W działaniach gaszenia pożaru w Biebrzańskim Parku Narodowym bierze udział łącznie 240 strażaków, stu żołnierzy WOT, służby leśne i parkowe. Z powietrza akcję prowadzą cztery śmigłowce i samolot Lasów Państwowych oraz policyjny śmigłowiec Black Hawk. Śmigłowce używają specjalnych zbiorników tzw. bambi bucket, o pojemności kilku tys. litrów.
Według informacji podawanych w niedzielę wieczorem, pożar miał wówczas ponad 60 ha powierzchni, ale się powiększał. Najświeższe informacje mówią o obszarze 450 ha — poinformował rzecznik MSWiA Jacek Dobrzyński. W nocy teren był monitorowany z dronów, od rana trwa akcja w pełnej skali, prowadzona przede wszystkim z powietrza, ponieważ pożar ma miejsce w terenie trudnodostępnym, gdzie nie można dojechać ciężkimi samochodami gaśniczymi.
Szef MSWiA Tomasz Siemoniak poinformował na portalu X, iż rano w poniedziałek łączył się ze sztabem kryzysowym, powołanym w niedzielę przez wojewodę podlaskiego w związku z pożarem w BPN.
„Walka z pożarem w tej chwili koncentruje się - ze względu na niedostępny teren - na działaniach z powietrza. Sztab poinformował mnie, iż nie ma w tej chwili zagrożenia dla życia i zdrowia okolicznych mieszkańców (obszar pożaru jest co najmniej 5 km od pierwszych zabudowań). Niemniej jednak służby są gotowe do ewakuacji ludzi, jeżeli zajdzie taka konieczność” — napisał Siemoniak.
Połączyłem się po 7 ze sztabem kryzysowym prowadzącym działania w związku z pożarem w Biebrzańskim Parku Narodowym i odebrałem meldunki wojewody podlaskiego @brzozowskij, zastępcy Komendanta Głównego @KGPSP i Komendanta Wojewódzkiego @PolskaPolicja. W sztabie pracuje też…
— Tomasz Siemoniak (@TomaszSiemoniak) April 21, 2025
Szef MSWiA zaapelował do mieszkańców i turystów, by śledzili na bieżąco komunikatów Rządowego Centrum Bezpieczeństwa (dla trzech podlaskich powiatów wydany został alert związany z pożarem - przyp. PAP), wojewody podlaskiego, PSP i władz lokalnych. „Apeluję również do wszystkich planujących świąteczny spacer na terenach leśnych o szczególną ostrożność ze względu na zagrożenia pożarowe” — dodał minister.
Szef MON Władysław Kosiniak-Kamysz poinformował na portalu X, iż głównym zadaniem żołnierzy WOT (z 1 Podlaskiej Brygady Wojsk Obrony Terytorialnej) jest nie tylko wsparcie strażaków, ale też zabezpieczenie mienia i pomoc w ewakuacji - jeżeli będzie konieczna - ludności z miejsc zagrożonych pożarem.

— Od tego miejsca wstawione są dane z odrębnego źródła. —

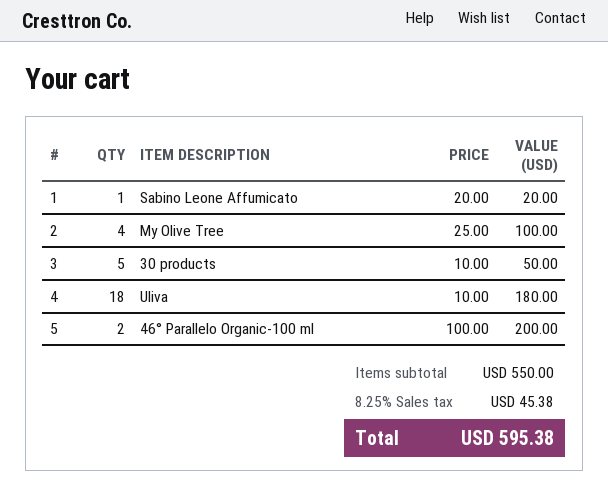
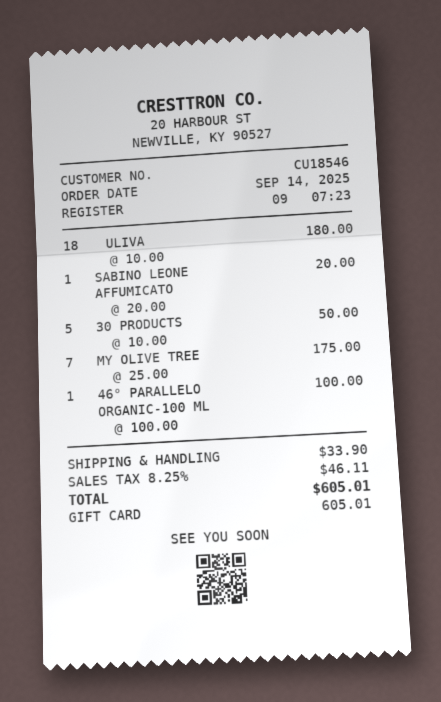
My Olive Tree: 4 x 25.00 = 100.00 -> 7 x 25.00 = 175.00
46° Parallelo Organic-100 ml: 2 x 100.00 = 200.00 -> 1 x 100.00 = 100.00
shipping: none -> 33.90
tax: 8.25% = 45.38 -> 8.25% = 46.11
total: 595.38 -> 605.01

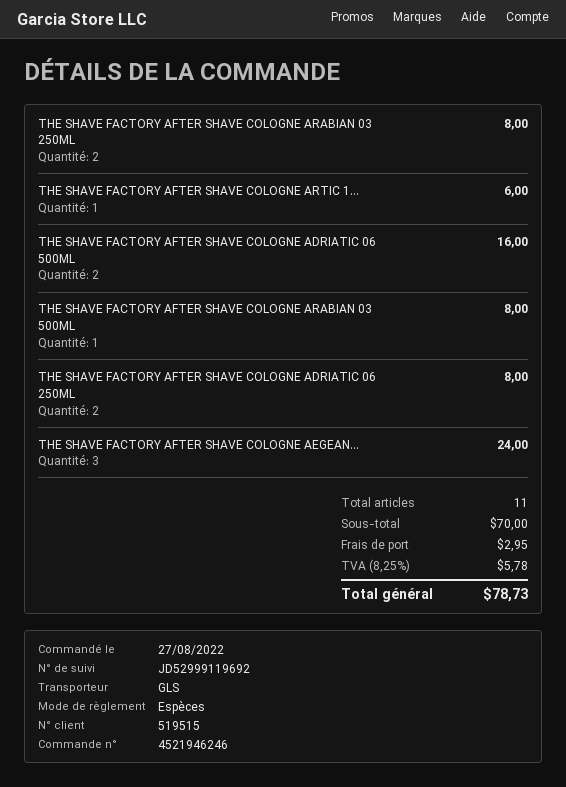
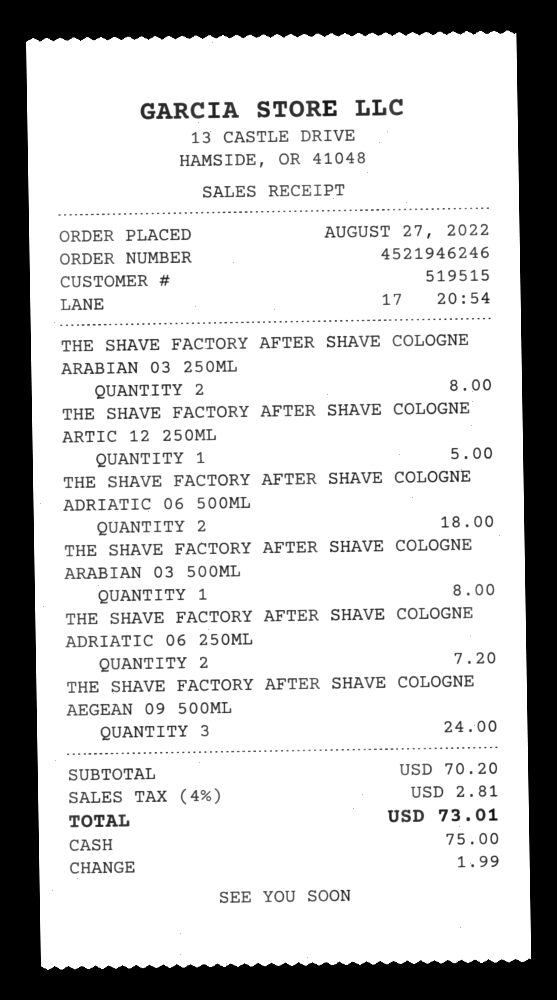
THE SHAVE FACTORY AFTER SHAVE COLOGNE ARTIC 1...: 1 for 6.00 -> 1 for 5.00
THE SHAVE FACTORY AFTER SHAVE COLOGNE ADRIATIC 06 500ML: 2 for 16.00 -> 2 for 18.00
THE SHAVE FACTORY AFTER SHAVE COLOGNE ADRIATIC 06 250ML: 2 for 8.00 -> 2 for 7.20
subtotal: 70.00 -> 70.20
shipping: 2.95 -> none
tax: 8.25% = 5.78 -> 4% = 2.81
total: 78.73 -> 73.01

Ponad stu żołnierzy 1 Podlaskiej Brygady Wojsk Obrony Terytorialnej Białystok rozpoczęło działania wspierające strażaków w gaszeniu pożaru w Biebrzańskim Parku Narodowym.
— Władysław Kosiniak-Kamysz (@KosiniakKamysz) April 21, 2025
Główne zadania dla WOT:
wsparcie strażaków w czasie akcji gaśniczej, zabezpieczenie mienia i pomoc w… pic.twitter.com/gwhC1n9BFc
Biebrzański Park Narodowy poinformował o zamknięciu - do odwołania - szlaków turystycznych i ścieżek edukacyjnych w tym parku, w obwodach ochronnych Grzędy i Tajno. Zamknięty został szlak turystyczny Kopytkowo – Uroczysko „Nowy Świat”.
Pożar trzcinowisk w Biebrzańskim Parku Narodowym wybuchł w niedzielę po południu na styku powiatów: augustowskiego i monieckiego. Na wniosek komendanta wojewódzkiego PSP wojewoda podlaski powołał sztab kryzysowy; do działań zostali włączeni - oprócz strażaków zawodowych i OSP z regionu - również strażacy z tzw. centralnego odwodu operacyjnego oraz z tzw. modułu GFFF (ang. Ground Forest Fire Fighting) Poland, czyli wyszkoleni do gaszenia pożaru lasu z ziemi, bez użycia pojazdów.